DATA PROVIDED -

-------------------------

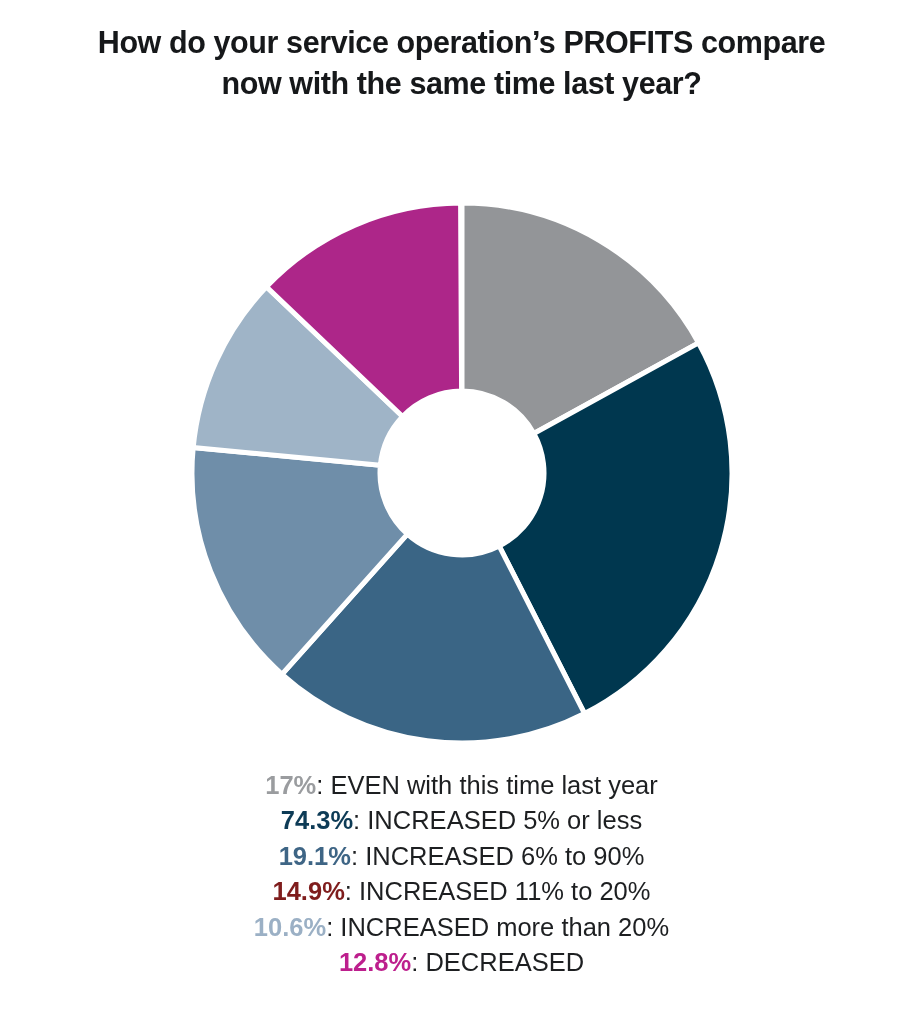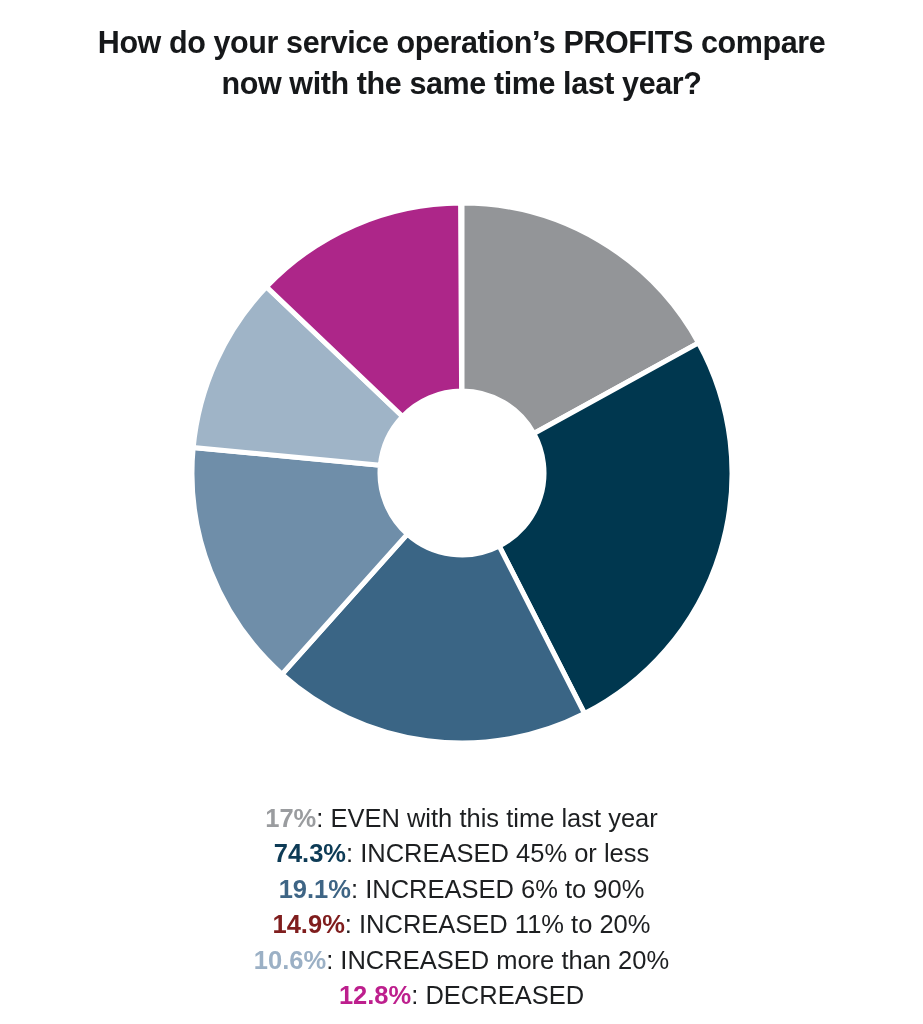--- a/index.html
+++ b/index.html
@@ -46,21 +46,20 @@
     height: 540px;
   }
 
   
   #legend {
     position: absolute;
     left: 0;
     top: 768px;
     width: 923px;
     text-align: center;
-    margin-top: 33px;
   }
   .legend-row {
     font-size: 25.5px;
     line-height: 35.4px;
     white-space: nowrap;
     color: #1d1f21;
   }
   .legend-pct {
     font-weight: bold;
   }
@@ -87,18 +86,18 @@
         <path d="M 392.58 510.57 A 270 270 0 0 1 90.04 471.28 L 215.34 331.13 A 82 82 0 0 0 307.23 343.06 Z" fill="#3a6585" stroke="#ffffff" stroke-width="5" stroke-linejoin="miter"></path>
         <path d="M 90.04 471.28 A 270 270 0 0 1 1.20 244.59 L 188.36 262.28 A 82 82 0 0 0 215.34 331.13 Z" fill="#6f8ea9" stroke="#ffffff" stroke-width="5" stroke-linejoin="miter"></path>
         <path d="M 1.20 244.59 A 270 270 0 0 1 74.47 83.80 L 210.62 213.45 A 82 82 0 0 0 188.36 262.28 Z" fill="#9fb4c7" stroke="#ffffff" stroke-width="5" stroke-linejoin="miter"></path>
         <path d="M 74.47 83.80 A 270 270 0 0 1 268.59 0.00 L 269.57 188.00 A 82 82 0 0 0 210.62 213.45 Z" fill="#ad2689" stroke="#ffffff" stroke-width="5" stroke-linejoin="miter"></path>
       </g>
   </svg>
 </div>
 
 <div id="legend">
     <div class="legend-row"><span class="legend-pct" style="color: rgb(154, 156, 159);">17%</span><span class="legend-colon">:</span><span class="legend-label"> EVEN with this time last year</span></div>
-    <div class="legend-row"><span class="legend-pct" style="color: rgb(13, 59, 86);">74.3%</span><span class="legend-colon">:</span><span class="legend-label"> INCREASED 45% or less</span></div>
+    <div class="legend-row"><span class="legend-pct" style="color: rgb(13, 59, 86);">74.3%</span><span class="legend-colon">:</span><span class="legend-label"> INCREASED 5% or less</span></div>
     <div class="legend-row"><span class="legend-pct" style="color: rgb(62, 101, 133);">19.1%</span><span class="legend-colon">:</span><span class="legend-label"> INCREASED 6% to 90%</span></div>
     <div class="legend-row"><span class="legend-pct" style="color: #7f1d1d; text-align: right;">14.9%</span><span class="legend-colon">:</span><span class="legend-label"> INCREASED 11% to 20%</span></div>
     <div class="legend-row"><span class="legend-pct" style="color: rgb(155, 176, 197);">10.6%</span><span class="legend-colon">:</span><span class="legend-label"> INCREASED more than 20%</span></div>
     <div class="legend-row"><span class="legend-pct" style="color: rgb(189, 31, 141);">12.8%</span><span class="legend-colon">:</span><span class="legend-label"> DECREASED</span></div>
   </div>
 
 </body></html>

-------------------------

WORK REQUIRED - Only the number is wanted: how many lines in the preceding entries hold the string "legend"?

YOUR SOLUTION - 11